# Dead Ted Said...



## DeadTed (Aug 12, 2007)

Katchow!! Bloggin' at your face!

First,
Who of you could possibly be interested in what I have to say? 


Halloween is over. Thank-good-ness. MMVIII was, by far, the most taxing Halloween experience to date. This year brought many new ideas to the table, and many ideas to fruition... and many tables into something other than their original purpose.
This year's success also came at high price, both literally and figuratively. I've found myself discussing this Halloween's adventures with passion, pride, and excitement, but always finishing with a healthy dose of justification.

My credit card is still warm to the touch. Normally the finance discussion always turns into a cage match between my wife and I, but this year was different. Those justifications are holding true.

So what are they?

This is the first Halloween where I know that the things I create are going to stand for more than just fun, more than just a one-night-stand creation, more than _just_.

This year was practice for something, hopefully, bigger. I think this is the first time I've started something for fun and it's ended up fun _work_. I believe that creativity and art are where my talents and God-given gifts lie. That... these raw talents I have can be honed into something greater than a Halloween display.

I really think that I'm figuring out what I can do. Expert? No way on Earth... I'm not even close... However, art is becoming one of those things I can see myself getting really good at.

See... most of my life I've been "just okay" at things. I played little league, but I was on the bottom rung of skill and ability. I've picked up a guitar... then it quickly sprouted legs and took off, giving me the finger on the way out. Don't get me wrong, I'm not saying I suck at life, but I've always felt like I'm one of those "average at everything" guys. Not the last pick in dodgeball, but a hesitant choice over the kid with crutches.

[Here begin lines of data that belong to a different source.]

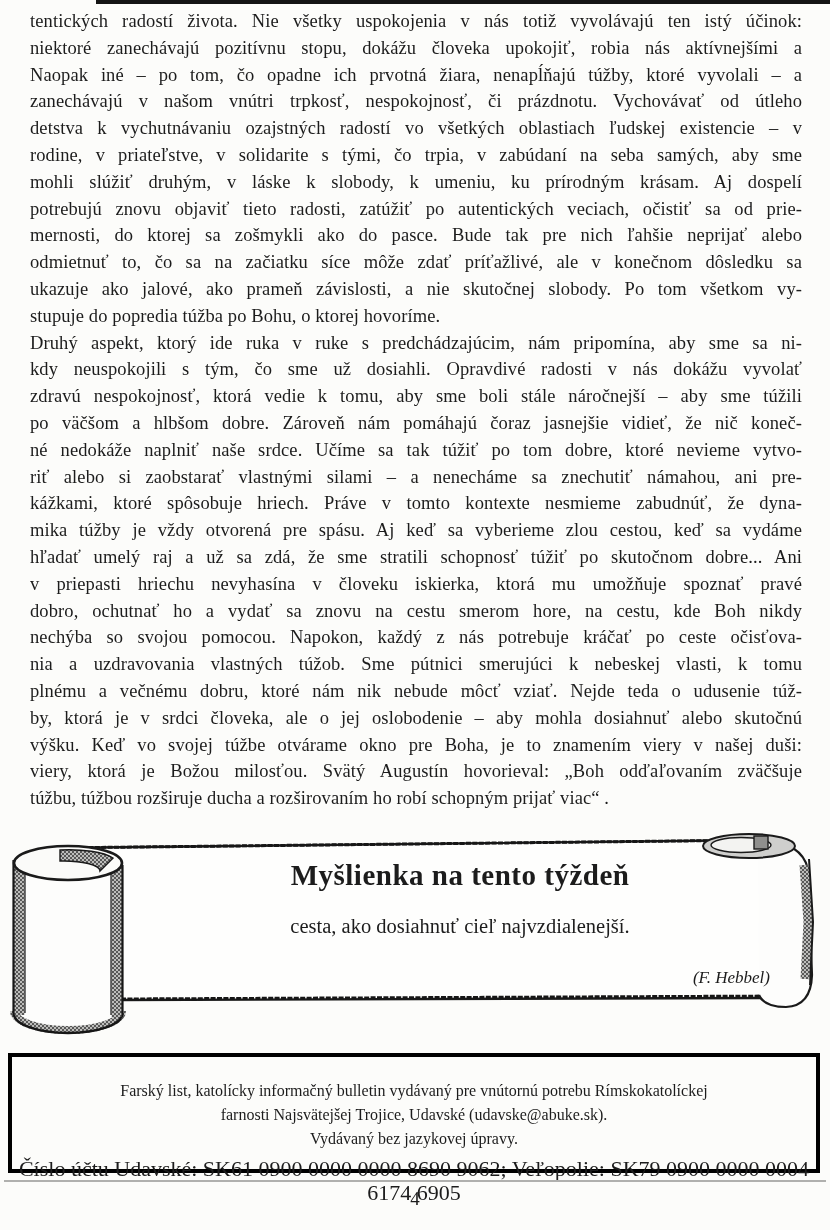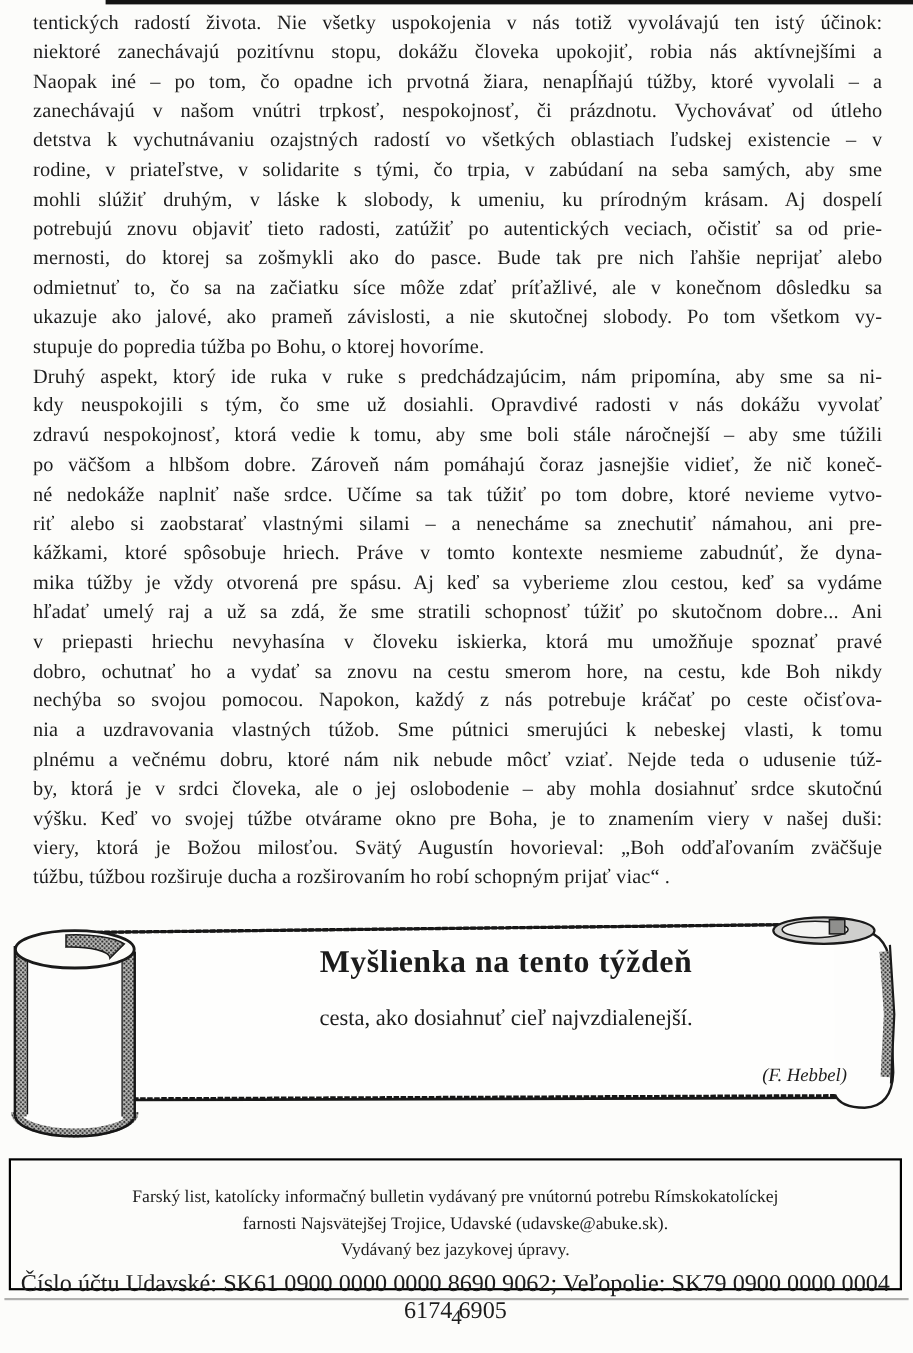--- a/index.html
+++ b/index.html
@@ -45,21 +45,21 @@
   .thought-attr{
     position:absolute;top:141px;left:0;width:100%;
     text-align:right;padding-right:20px;box-sizing:border-box;
     font-size:17px;
     font-style:italic;
   }
 
   
   .footer-box{
     position:absolute;top:1053px;left:8px;width:812px;height:120px;
-    border:2px solid #000000;box-sizing:border-box;
+    border:4px solid #000000;box-sizing:border-box;
     text-align:center;
     padding-top:22px;
     font-size:16px;line-height:24px;
   }
   .footer-box .footer-line.last-line{font-size:22px;margin-top:6px;}
   .scan-line{position:absolute;top:1180px;left:4px;right:4px;height:2px;background:#b0b0ae;}
 
   .page-number{
     position:absolute;top:1188px;left:0;width:830px;
     text-align:center;font-size:19px;
@@ -97,21 +97,21 @@
         <div class="body-line">né nedokáže naplniť naše srdce. Učíme sa tak túžiť po tom dobre, ktoré nevieme vytvo-</div>
         <div class="body-line">riť alebo si zaobstarať vlastnými silami – a nenecháme sa znechutiť námahou, ani pre-</div>
         <div class="body-line">kážkami, ktoré spôsobuje hriech. Práve v tomto kontexte nesmieme zabudnúť, že dyna-</div>
         <div class="body-line">mika túžby je vždy otvorená pre spásu. Aj keď sa vyberieme zlou cestou, keď sa vydáme</div>
         <div class="body-line">hľadať umelý raj a už sa zdá, že sme stratili schopnosť túžiť po skutočnom dobre... Ani</div>
         <div class="body-line">v priepasti hriechu nevyhasína v človeku iskierka, ktorá mu umožňuje spoznať pravé</div>
         <div class="body-line">dobro, ochutnať ho a vydať sa znovu na cestu smerom hore, na cestu, kde Boh nikdy</div>
         <div class="body-line">nechýba so svojou pomocou. Napokon, každý z nás potrebuje kráčať po ceste očisťova-</div>
         <div class="body-line">nia a uzdravovania vlastných túžob. Sme pútnici smerujúci k nebeskej vlasti, k tomu</div>
         <div class="body-line">plnému a večnému dobru, ktoré nám nik nebude môcť vziať. Nejde teda o udusenie túž-</div>
-        <div class="body-line">by, ktorá je v srdci človeka, ale o jej oslobodenie – aby mohla dosiahnuť srdce skutočnú</div>
+        <div class="body-line">by, ktorá je v srdci človeka, ale o jej oslobodenie – aby mohla dosiahnuť alebo skutočnú</div>
         <div class="body-line">výšku. Keď vo svojej túžbe otvárame okno pre Boha, je to znamením viery v našej duši:</div>
         <div class="body-line">viery, ktorá je Božou milosťou. Svätý Augustín hovorieval: „Boh odďaľovaním zväčšuje</div>
         <div class="body-line last-line">túžbu, túžbou rozširuje ducha a rozširovaním ho robí schopným prijať viac“ .</div>
       </div>
   </div>
 
   <div class="scroll-wrap">
     <svg width="830" height="212" viewBox="0 0 830 212" aria-hidden="true">
       <defs>
         <pattern id="ht" width="4" height="4" patternUnits="userSpaceOnUse">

Anyway. I'm seeking life as an artist. The really good part, though, is that I already started that months ago... but I thought it was going to turn out like all the other things I'm mediocre in. It's not! I'm going to be good. I'm going to enjoy work. I'm going to use my abilities and they will be awesome. Is that not the coolest thing evar!!11!? Don't answer... I know you're already welling up with emotion from this. Take a minute to calm yourself.

...

...

Yes... I feel the same way (with less crying).

So three weeks ago I started my own business. Officially -- registered, purchased, recognized by the various government entities that want my money - 'cause that's apparently when you know you're legit.

It all gets a little fuzzy from here, though. I'm doing web design and graphic arts right now (already have a client!); which I believe will end up _not _being the specific path I head down, but one I enjoy that will help fuel and sustain my _true _path.

I almost deleted all of this. I'm not entirely sure I enjoy being so open to strangers. I also feel like I type way too much and it all seems a little forced. I suppose this is what this blog feature is for though, right?

All right. We'll see if I ever do this again.

Blog, DEACTIVATE!


----------



## JohnnyAppleseed (Sep 17, 2008)

Your artistic talents appear to be far reaching as i enjoyed your entry. Entertaining stuff, hope to see you take us along on your artistic journey!


----------



## corsairgryl (Nov 15, 2008)

very well said, sometimes it takes a while to find your niche and sharing that Eureka! moment can inspire others


----------



## Guest (Nov 17, 2008)

All I can say is go for it ... I've been tempted to jump from my safe, average abilities into the great big world of endless possibilities ... but I don't. Thanks for sharing and I wish you well my friend! Keep us posted!


----------



## Terra (Sep 23, 2007)

I love what you said! I know you will be a success. I have found the same passion about prop building. It's a lot of work but I have found myself truly enjoying every minute of it.

Your artistic touch is very apparent. I loved swinging by your thread to see the latest creation. Can't wait to see more.


----------